Reductions in SBP were observed with ertugliflozin, a highly selective SGLT2 inhibitor, in the eValuation of ERTugliflozin effIcacy and Safety (VERTIS) phase 3 clinical trials program in patients with T2DM [
19‐
23]. In order to characterize the BP-lowering effect of ertugliflozin and to examine the influence of BP-related factors, such as age, ethnicity, hypertension status, and use of antihypertensive agents on BP and other related outcomes, we conducted a post hoc analysis of pooled patient data from three placebo-controlled phase 3 clinical studies in the VERTIS program [
19,
20,
23]. These studies were considered suitable for such an analysis as they included similar patient populations and had similar designs [
19,
20,
23]. In addition to characterizing the BP-lowering effects of ertugliflozin, we evaluated the incidence of adverse events (AEs), including events related to osmotic diuresis and hypovolemia. The proportion of patients with orthostatic changes was also analyzed. Here, we present the results of this analysis.
Methods
Data sources
Data were pooled from VERTIS MONO (protocol MK-8835-003; clinicaltrials.gov identifier NCT01958671) [
23], VERTIS MET (protocol MK-8835-007; clinicaltrials.gov identifier NCT02033889) [
19], and VERTIS SITA2 (protocol MK-8835-006; clinicaltrials.gov identifier NCT02036515) [
20]. All studies contributing data to this analysis were conducted in accordance with principles of Good Clinical Practice, and were approved by the appropriate institutional review boards and regulatory agencies. Informed consent was obtained from individuals in each study. The analyses in this article are based on previously conducted studies and do not involve any new studies of human patients or animal subjects performed by any of the authors. Methods and results of the three individual studies have been reported previously [
19,
20,
23], and the studies are briefly described below.
Patients and data sources
Adults with T2DM according to the American Diabetes Association criteria [
24] with baseline glycated hemoglobin (HbA1c) levels of 7.0% to 10.5% (inclusive) were enrolled.

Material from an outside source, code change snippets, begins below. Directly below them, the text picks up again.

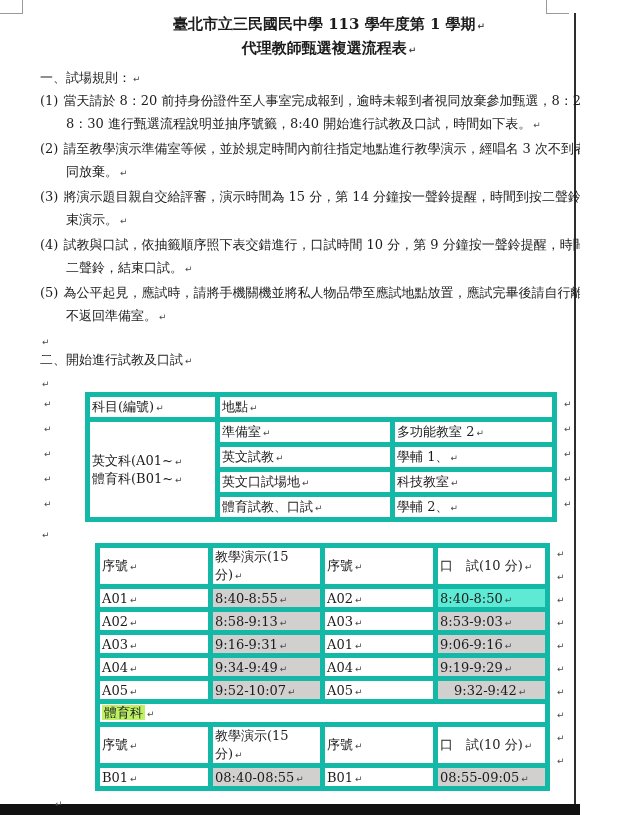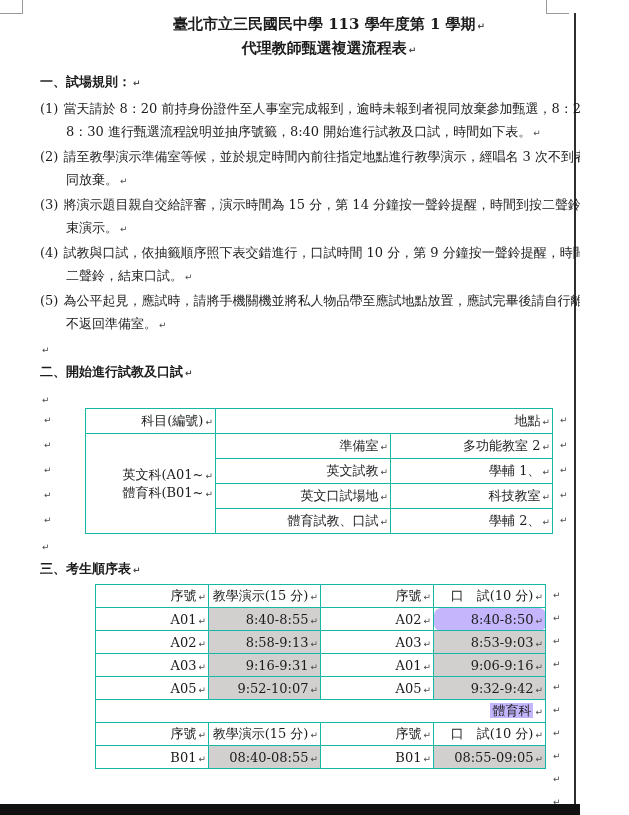"一、試場規則： ↵" .heading { font-weight: bold -> none; line-height: 27px -> 20px }
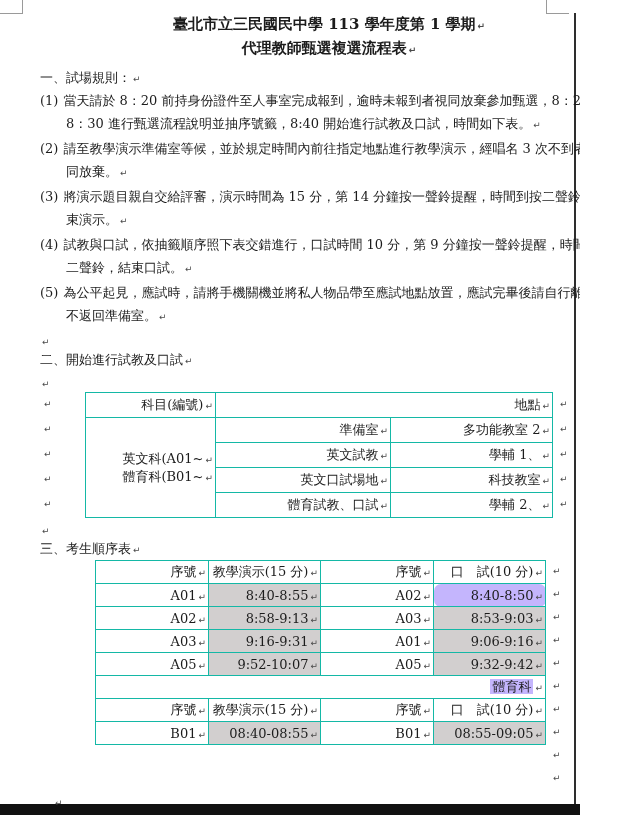"科目(編號) ↵" td { border: 1px solid #14b8a6 -> 5px solid #14b8a6; text-align: right -> left }
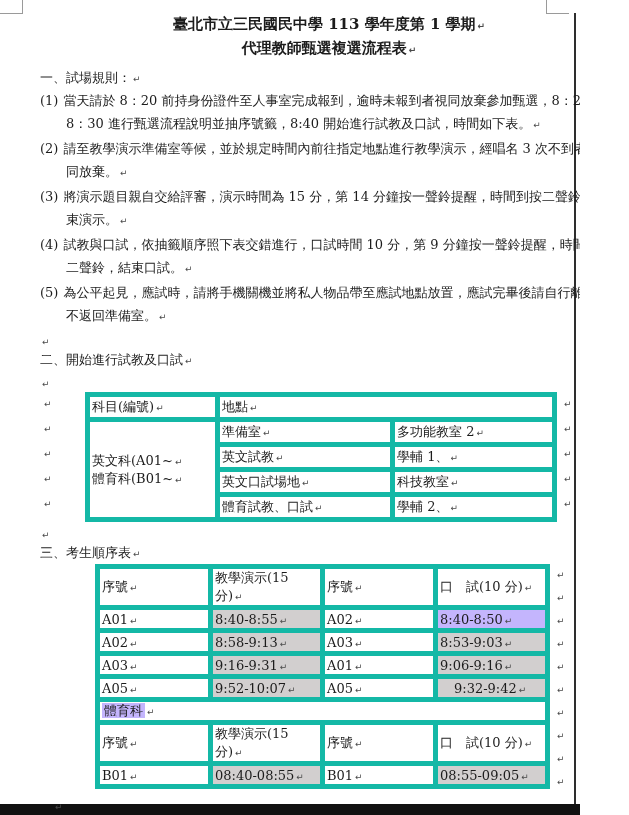"三、考生順序表 ↵" div.heading { html: <div> <span>三、考生順序表</span><span>↵</span> </div> -> none }
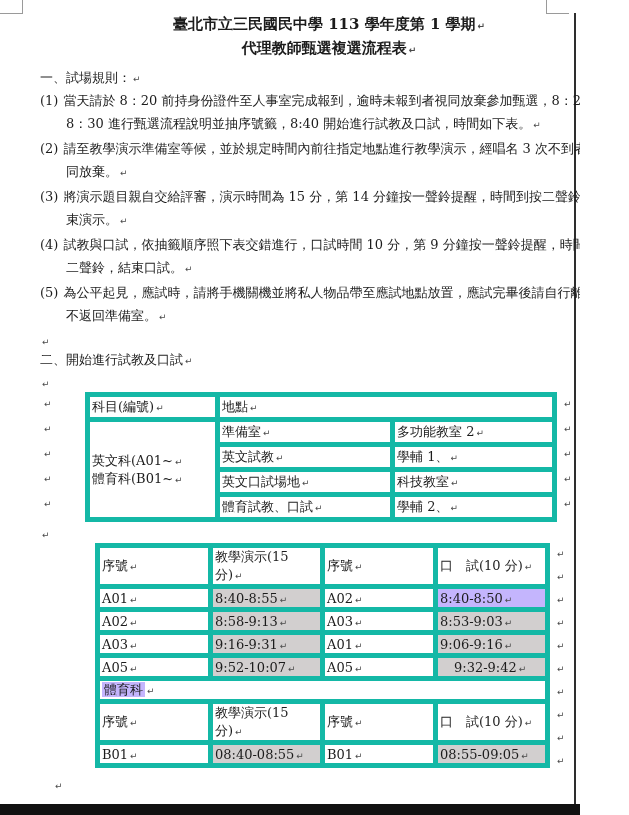"8:40-8:50 ↵" td { background: #c4b5fd -> #5eead4 }
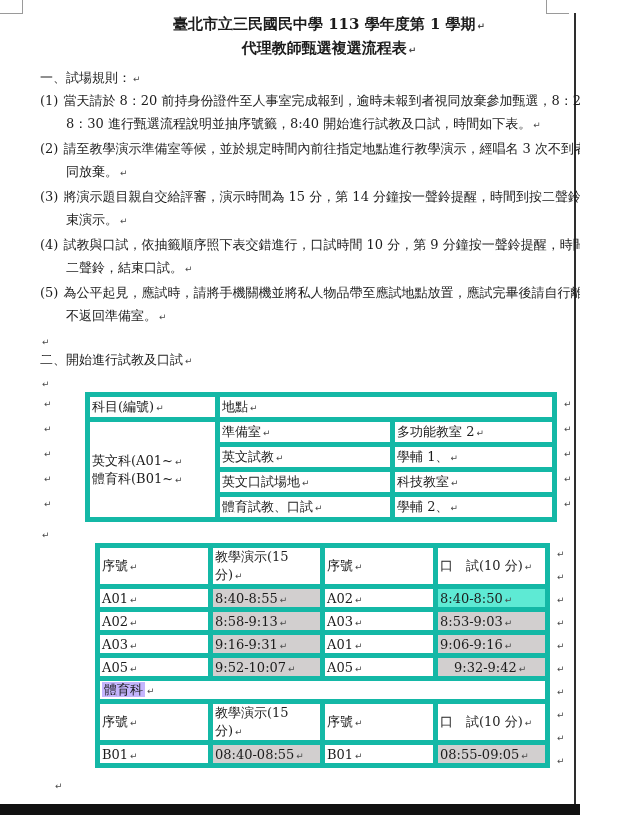"A04 ↵" tr { html: none -> <tr> <td><span>A04</span><span>↵</span></td> <td><span>9:34-9:49</span><span>↵</span></td> <td><span>A04</span><span>↵</span></td> <td><span>9:19-9:29</span><span>↵</span></td> </tr> }
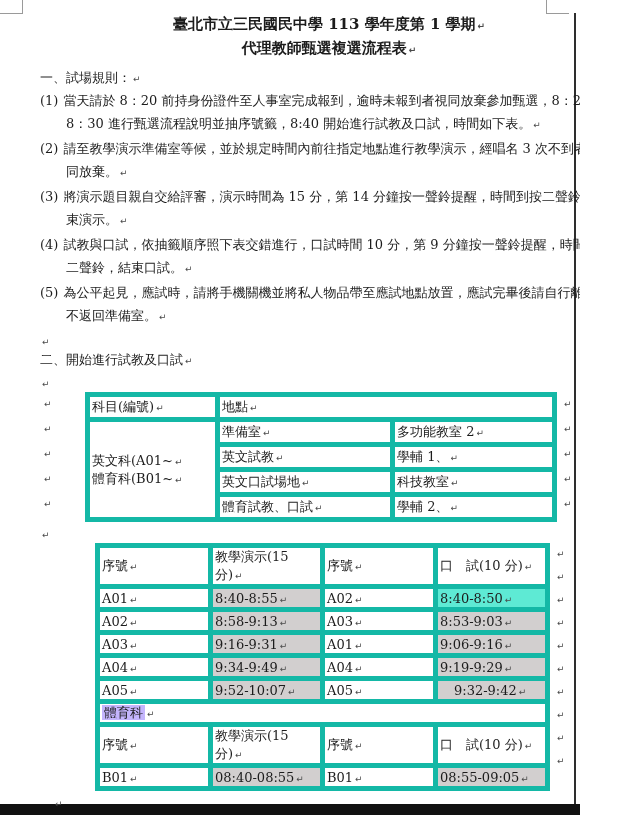"體育科" span.subject-hl { background: #c4b5fd -> #bef264 }
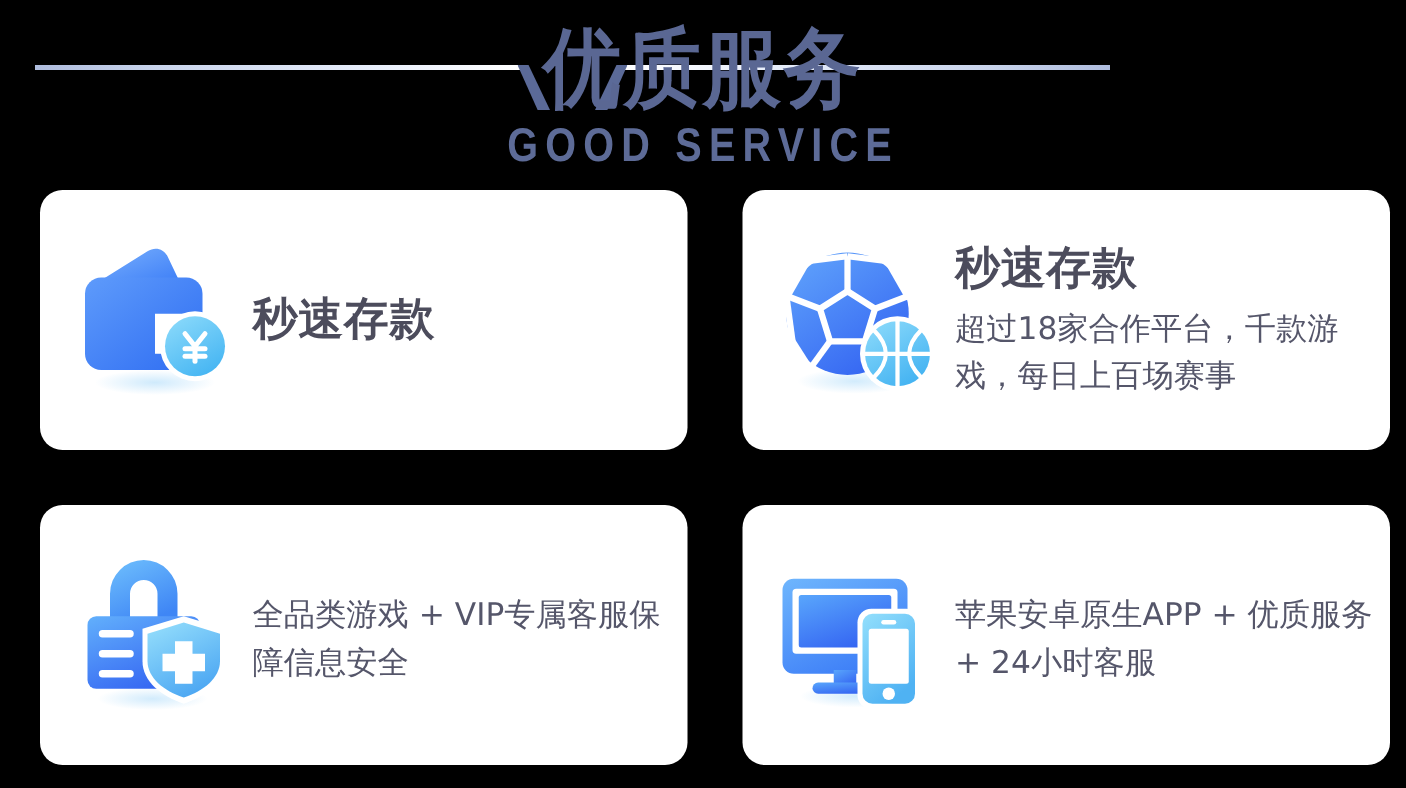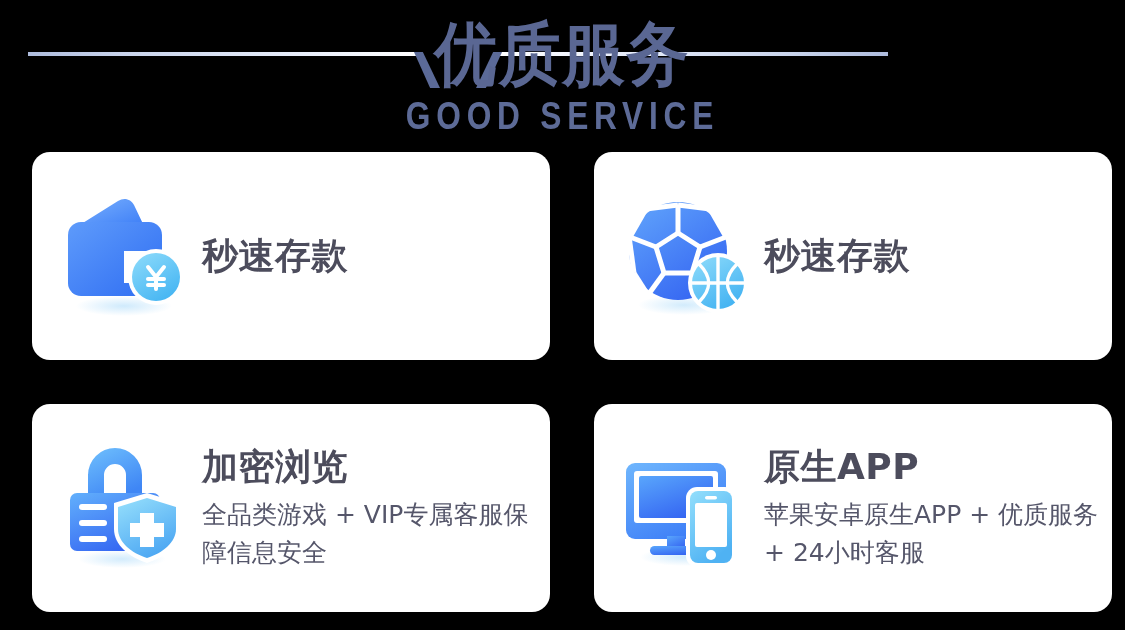"超过18家合作平台，千款游戏，每日上百场赛事" div.card-desc { html: none -> <div>超过18家合作平台，千款游戏，每日上百场赛事</div> }
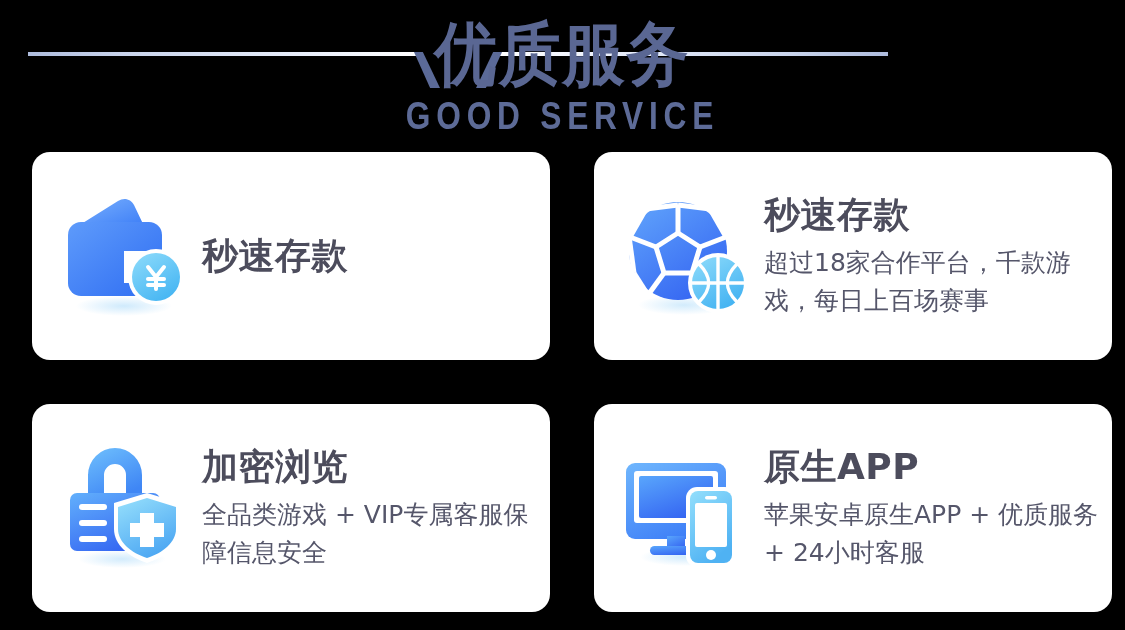"加密浏览" div.card-title { html: <div>加密浏览</div> -> none }
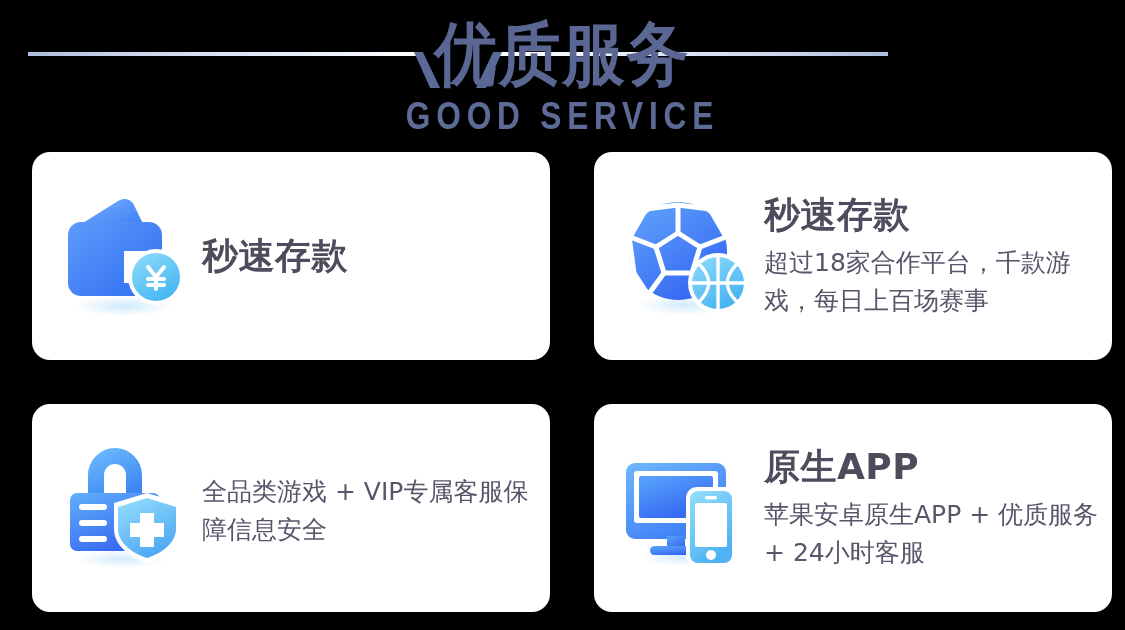"原生APP" div.card-title { html: <div>原生APP</div> -> none }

Key exclusion criteria included: type 1 diabetes mellitus; history of ketoacidosis; estimated glomerular filtration rate (eGFR) < 55 mL/min/1.73 m
2 (< 60 mL/min/1.73 m
2 in VERTIS SITA2); history of a CV event within 3 months of screening; and mean value for triplicate of sitting SBP > 160 mmHg and/or DBP > 90 mmHg at any time during screening (patients receiving BP medication must have had a stable regimen for ≥ 4 weeks prior to randomization) [
19,
20,
23].
All studies comprised a 26-week, double-blind, placebo-controlled treatment period (phase A), followed by a phase B treatment period of 26 weeks (78 weeks for VERTIS MET [
19]). The primary efficacy time point of the three individual studies was Week 26; data up to this time point are included in the present analysis.
Patients were randomized 1:1:1 to placebo, ertugliflozin 5 mg, or ertugliflozin 15 mg once daily. Patients in VERTIS MONO received no concomitant background antihyperglycemic therapy [
23]; patients in VERTIS MET received concomitant metformin monotherapy (≥ 1500 mg/day) [
19]; and patients in VERTIS SITA2 received concomitant metformin (≥ 1500 mg/day) and sitagliptin (100 mg/day) [
20].
Endpoints and assessments
The efficacy endpoints reported for this post hoc analysis were the change from baseline in SBP, DBP, pulse rate, pulse pressure (SBP–DBP), mean arterial pressure (calculated as 2/3 DBP + 1/2 SBP) and double product (SBP × pulse rate) at Week 26. The percentage of patients with SBP < 130 mmHg (among patients with baseline SBP ≥ 130 mmHg) and SBP < 140 mmHg (among patients with baseline SBP ≥ 140 mmHg) at Week 26 were also reported. Use of antihypertensive therapy at baseline and at Week 26 was also reported.
In each study, sitting BP was measured in triplicate with an automated oscillometric BP measuring device, with measurements after at least 5 min of rest. Patients were advised to avoid nicotine-containing products and/or ingesting caffeine for at least 30 min preceding the measurements.
A summary of the incidence of AEs is reported, as well as the incidences of orthostatic change in SBP and DBP, and the incidence of AEs related to osmotic diuresis and hypovolemia. Orthostatic change in SBP and DBP was defined as a reduction (after 1 and/or 3 min of standing from the supine position) of ≥ 20 mmHg or ≥ 10 mmHg, respectively.
Statistical methods
The primary efficacy analyses were conducted on the population of all randomized, treated patients who had at least one measurement of the analysis endpoint at or after baseline. The safety analysis was conducted on all randomized, treated patients. All analyses (efficacy and safety) included data obtained after the initiation of glycemic rescue therapy. As this was a post hoc exploratory analysis, no pre-specified hypotheses were tested, and p values are not presented (except for assessing the significance of correlation coefficients).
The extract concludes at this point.